Professional Reviews
Rolling Stone (p.70) - 3 stars out of 5 -- "This is mostly raw, chop-shop rock & roll, so auto metaphors fit right in."

Spin (p.101) - "[T]he new rushed-and-blasted 'Johnny Magic' shared DNA with post-hippie strumfest 'Sugar Mountain': It's an ode to innocence lost by an epic talent..."

Billboard (p.37) - "Lately, Young is obsessed with developing alternative fuels, and that's evident all over the album, most prominently in the snarky highlight 'Fuel Line'....Young is inspired throughout."

Blender (Magazine) - 4 stars out of 5 -- "[T]he material verges on the extraordinary....Pragmatically exploiting his sure tune sense, his saving falsetto and a command of the political facts well exceeding that of LIVING WITH WAR, he's turned out the first great protest album of the new dispensation."

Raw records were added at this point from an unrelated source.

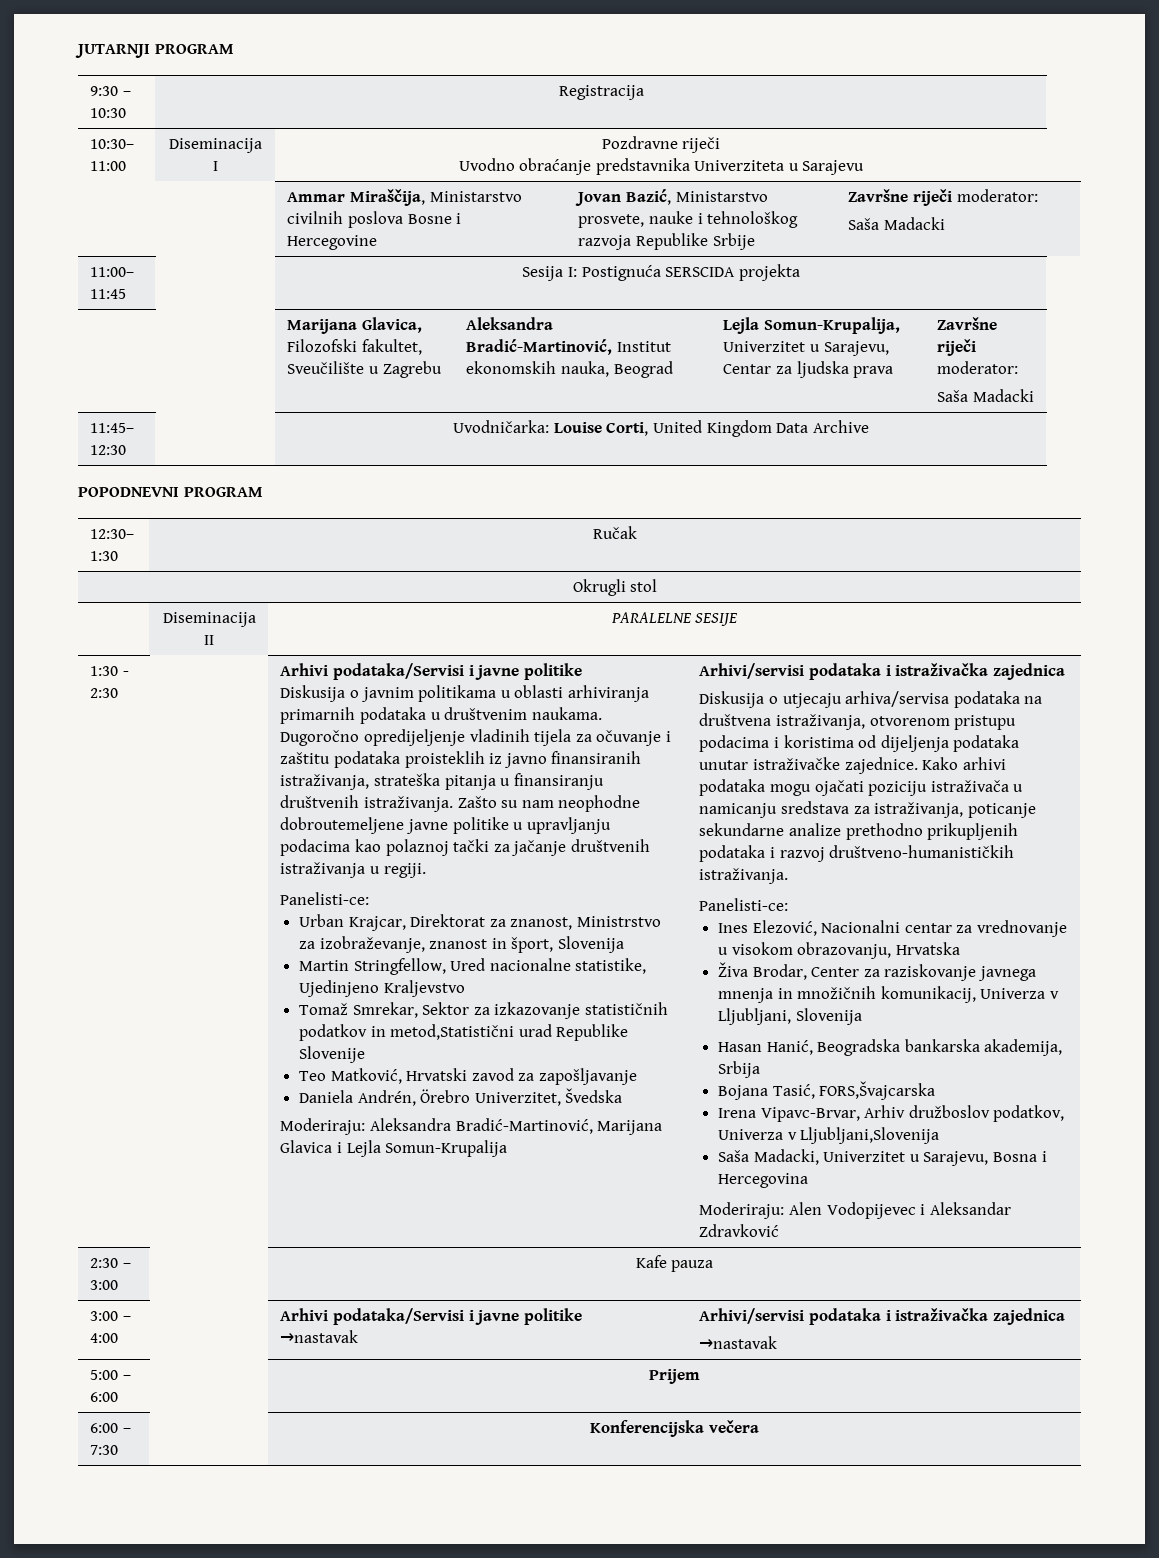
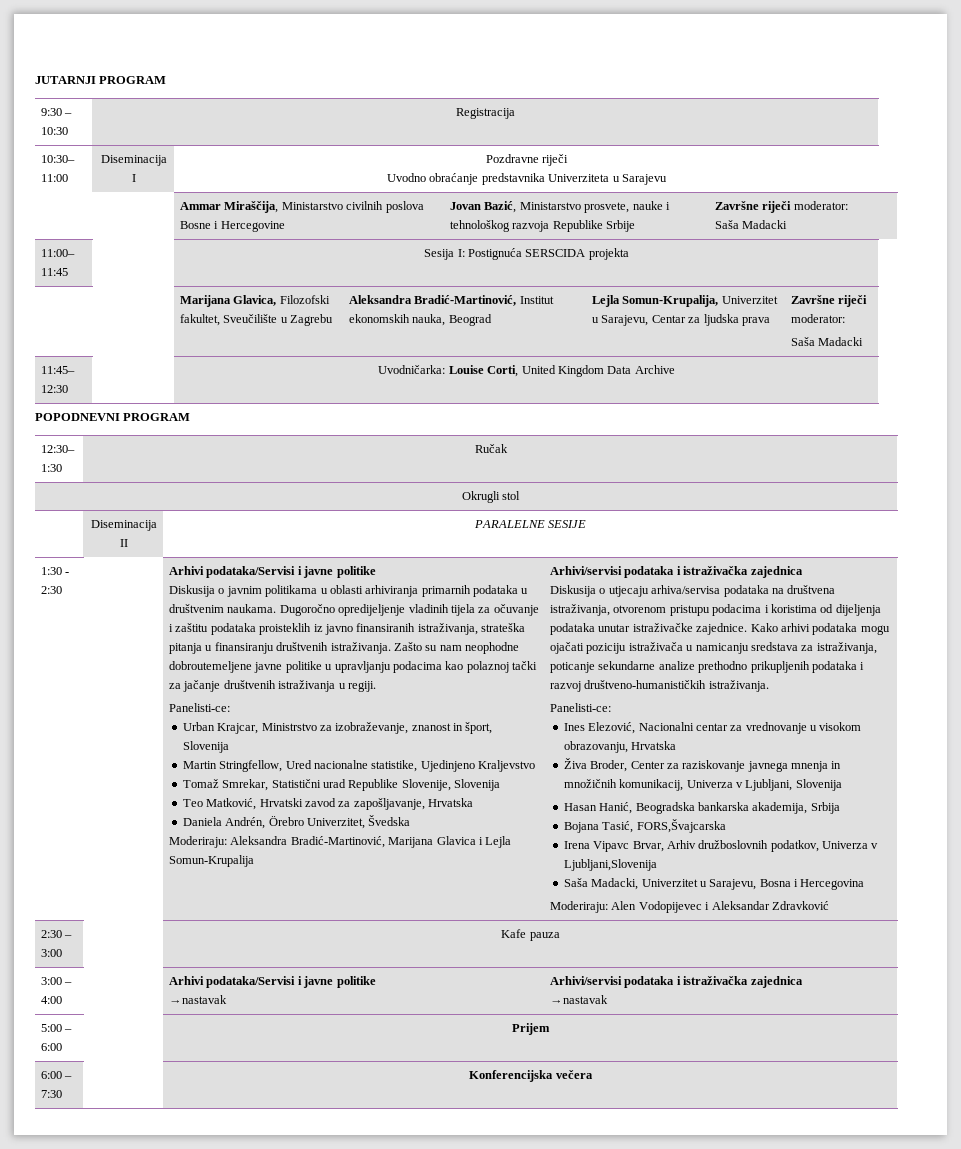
- Urban Krajcar, Direktorat za znanost, Ministrstvo za izobraževanje, znanost in šport, Slovenija
+ Urban Krajcar, Ministrstvo za izobraževanje, znanost in šport, Slovenija
- Tomaž Smrekar, Sektor za izkazovanje statističnih podatkov in metod,Statistični urad Republike Slovenije
+ Tomaž Smrekar, Statistični urad Republike Slovenije, Slovenija
- Teo Matković, Hrvatski zavod za zapošljavanje
+ Teo Matković, Hrvatski zavod za zapošljavanje, Hrvatska
- Živa Brodar, Center za raziskovanje javnega mnenja in množičnih komunikacij, Univerza v Lljubljani, Slovenija
+ Živa Broder, Center za raziskovanje javnega mnenja in množičnih komunikacij, Univerza v Ljubljani, Slovenija
- Irena Vipavc-Brvar, Arhiv družboslov podatkov, Univerza v Lljubljani,Slovenija
+ Irena Vipavc Brvar, Arhiv družboslovnih podatkov, Univerza v Ljubljani,Slovenija

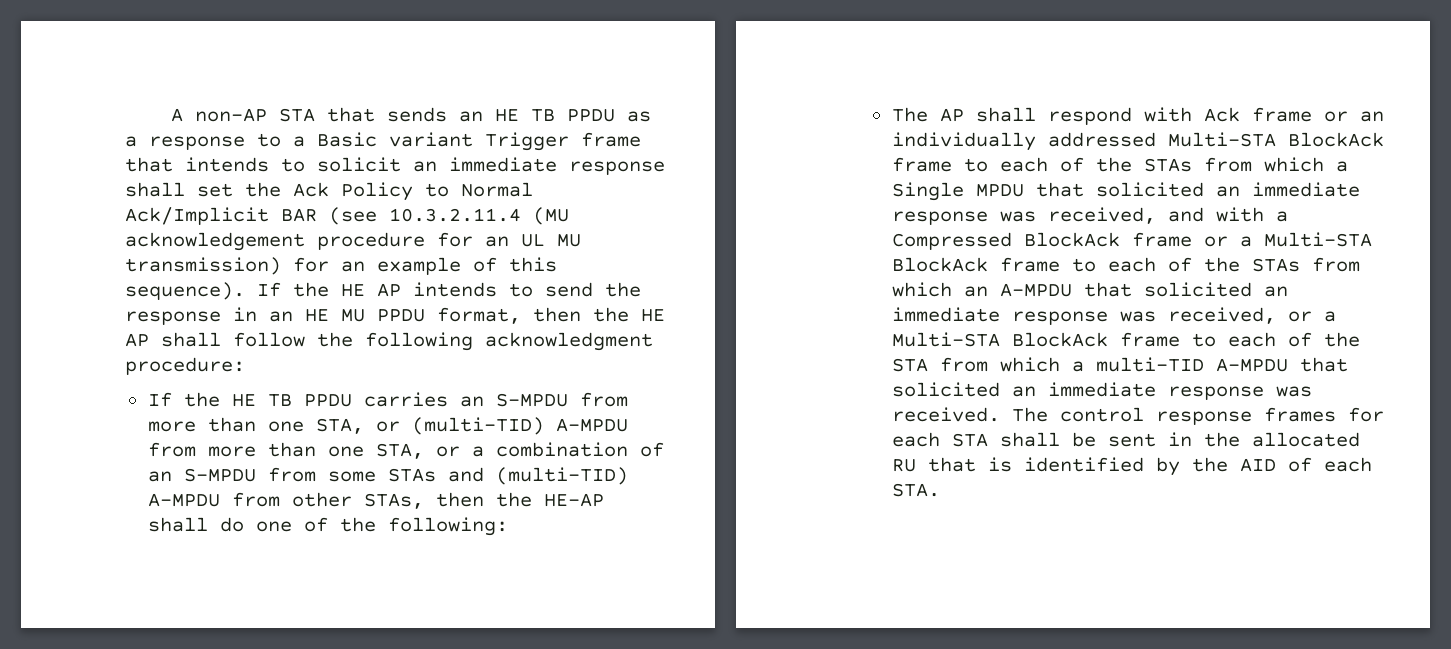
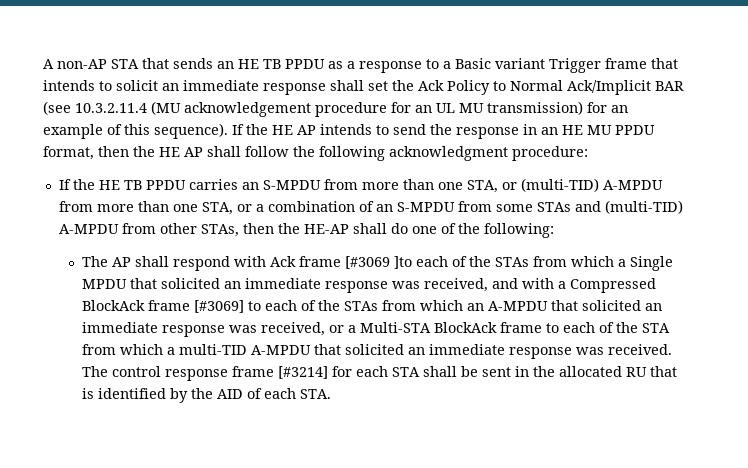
- The AP shall respond with Ack frame or an individually addressed Multi-STA BlockAck frame to each of the STAs from which a Single MPDU that solicited an immediate response was received, and with a Compressed BlockAck frame or a Multi-STA BlockAck frame to each of the STAs from which an A-MPDU that solicited an immediate response was received, or a Multi-STA BlockAck frame to each of the STA from which a multi-TID A-MPDU that solicited an immediate response was received.
+ The AP shall respond with Ack frame [#3069 ]to each of the STAs from which a Single MPDU that solicited an immediate response was received, and with a Compressed BlockAck frame [#3069] to each of the STAs from which an A-MPDU that solicited an immediate response was received, or a Multi-STA BlockAck frame to each of the STA from which a multi-TID A-MPDU that solicited an immediate response was received.
- The control response frames for each STA shall be sent in the allocated RU that is identified by the AID of each STA.
+ The control response frame [#3214] for each STA shall be sent in the allocated RU that is identified by the AID of each STA.

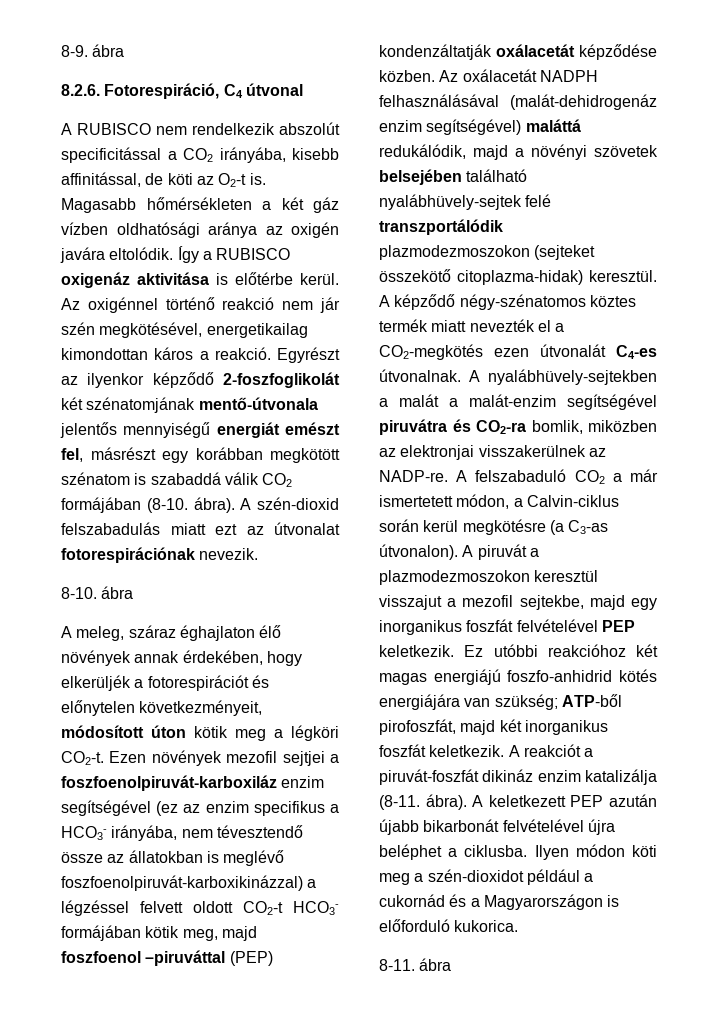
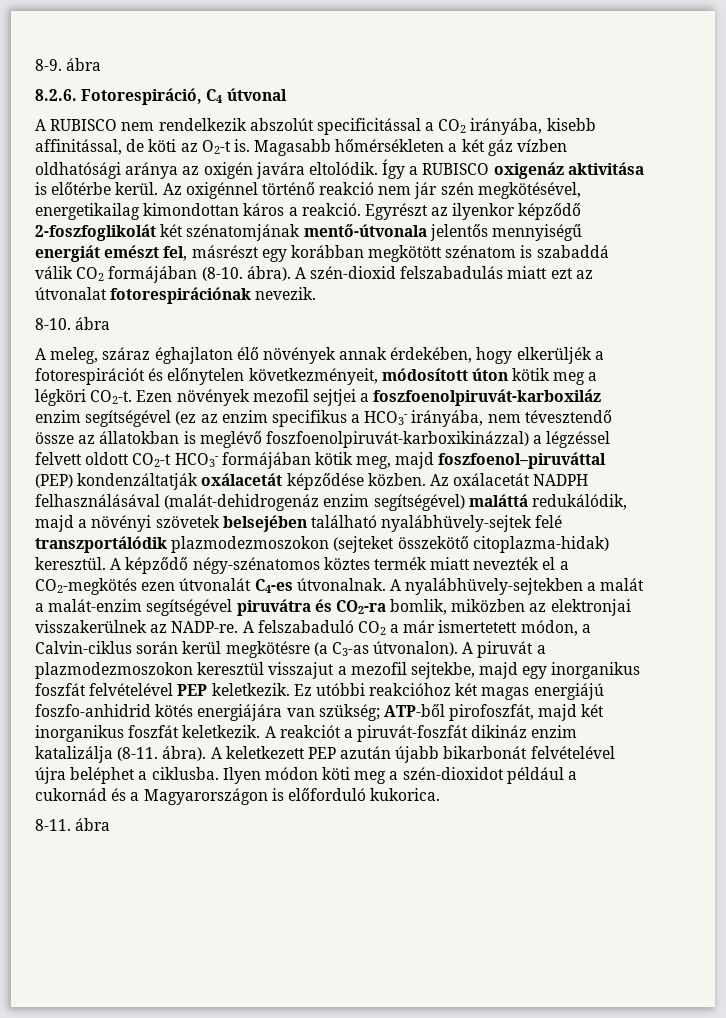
- Ezen növények mezofil sejtjei a foszfoenolpiruvát-karboxiláz enzim segítségével (ez az enzim specifikus a HCO3- irányába, nem tévesztendő össze az állatokban is meglévő foszfoenolpiruvát-karboxikinázzal) a légzéssel felvett oldott CO2-t HCO3- formájában kötik meg, majd foszfoenol –piruváttal (PEP) kondenzáltatják oxálacetát képződése közben.
+ Ezen növények mezofil sejtjei a foszfoenolpiruvát-karboxiláz enzim segítségével (ez az enzim specifikus a HCO3- irányába, nem tévesztendő össze az állatokban is meglévő foszfoenolpiruvát-karboxikinázzal) a légzéssel felvett oldott CO2-t HCO3- formájában kötik meg, majd foszfoenol–piruváttal (PEP) kondenzáltatják oxálacetát képződése közben.

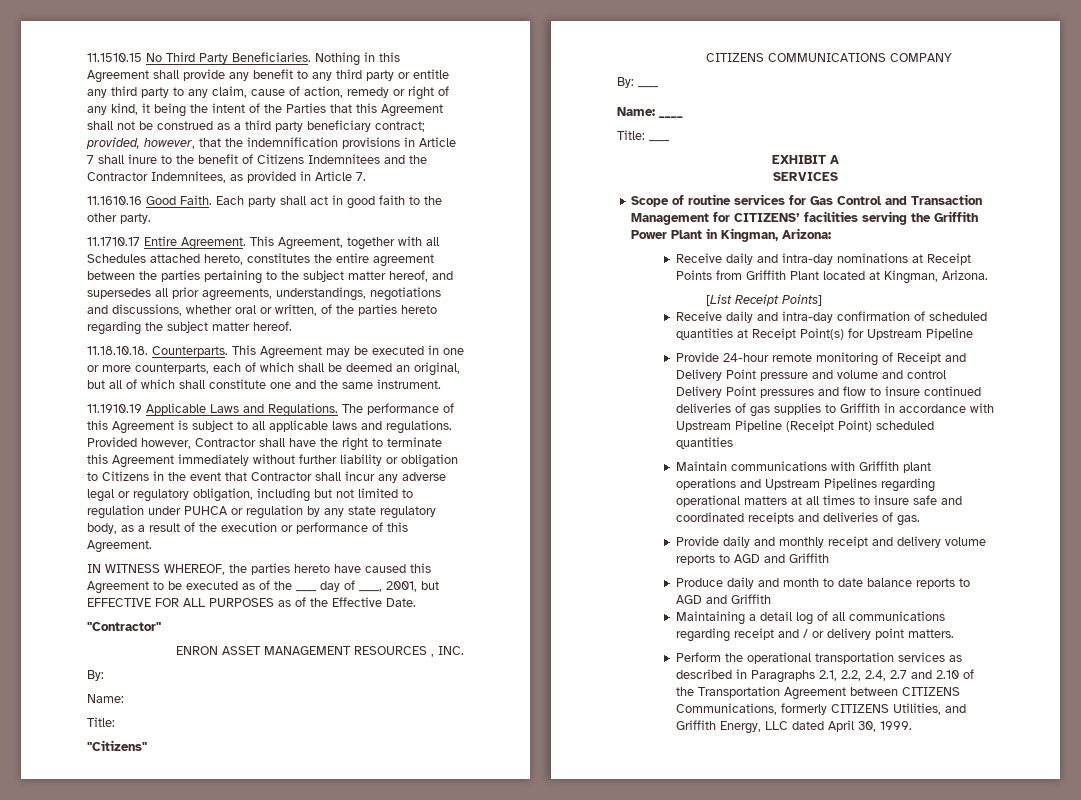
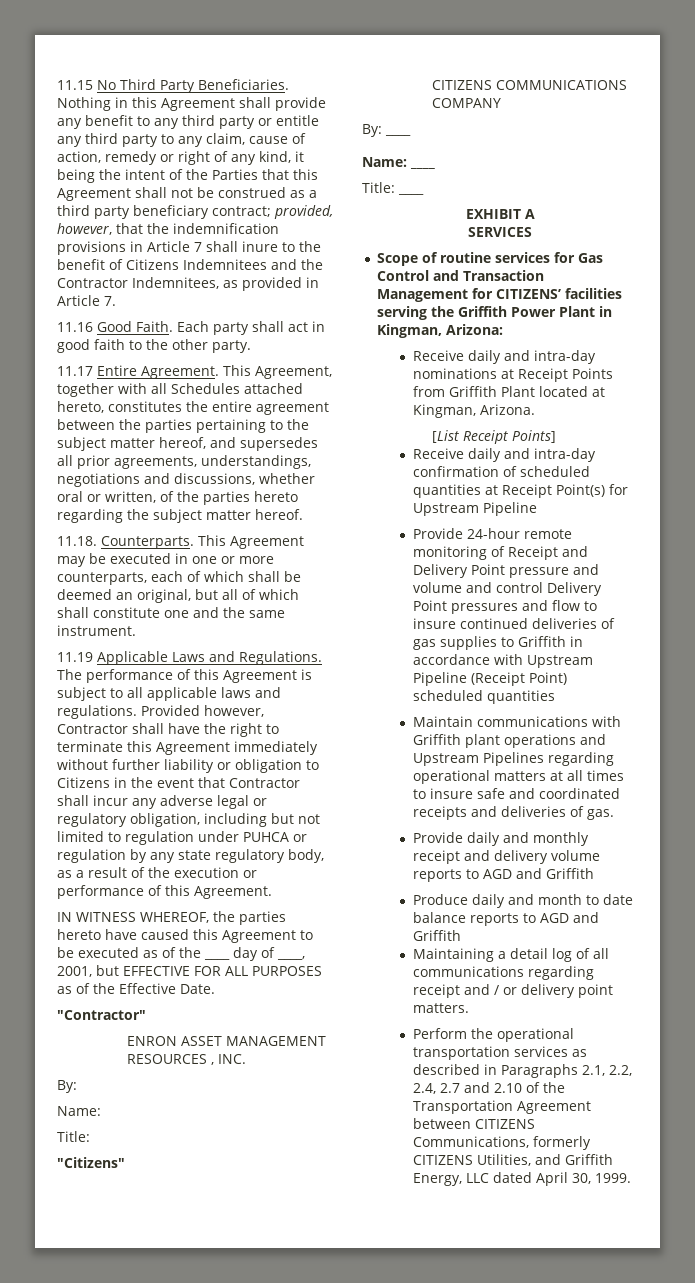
- 11.1510.15 No Third Party Beneficiaries.
+ 11.15 No Third Party Beneficiaries.
- 11.1610.16 Good Faith.
+ 11.16 Good Faith.
- 11.1710.17 Entire Agreement.
+ 11.17 Entire Agreement.
- 11.18.10.18. Counterparts.
+ 11.18. Counterparts.
- 11.1910.19 Applicable Laws and Regulations.
+ 11.19 Applicable Laws and Regulations.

Record Collector (magazine) (p.98) - 3 stars out of 5 -- "With the penultimate 'Light A Candle' Young implores us to remember that today's actions have bearing on not only our futures, but future generations."

Uncut (magazine) - 4 stars out of 5 -- "[A] brief, bracing, at times very funny garage-rock blast....This is not florid essay, but rather angry editorial banged out on a tight deadline..."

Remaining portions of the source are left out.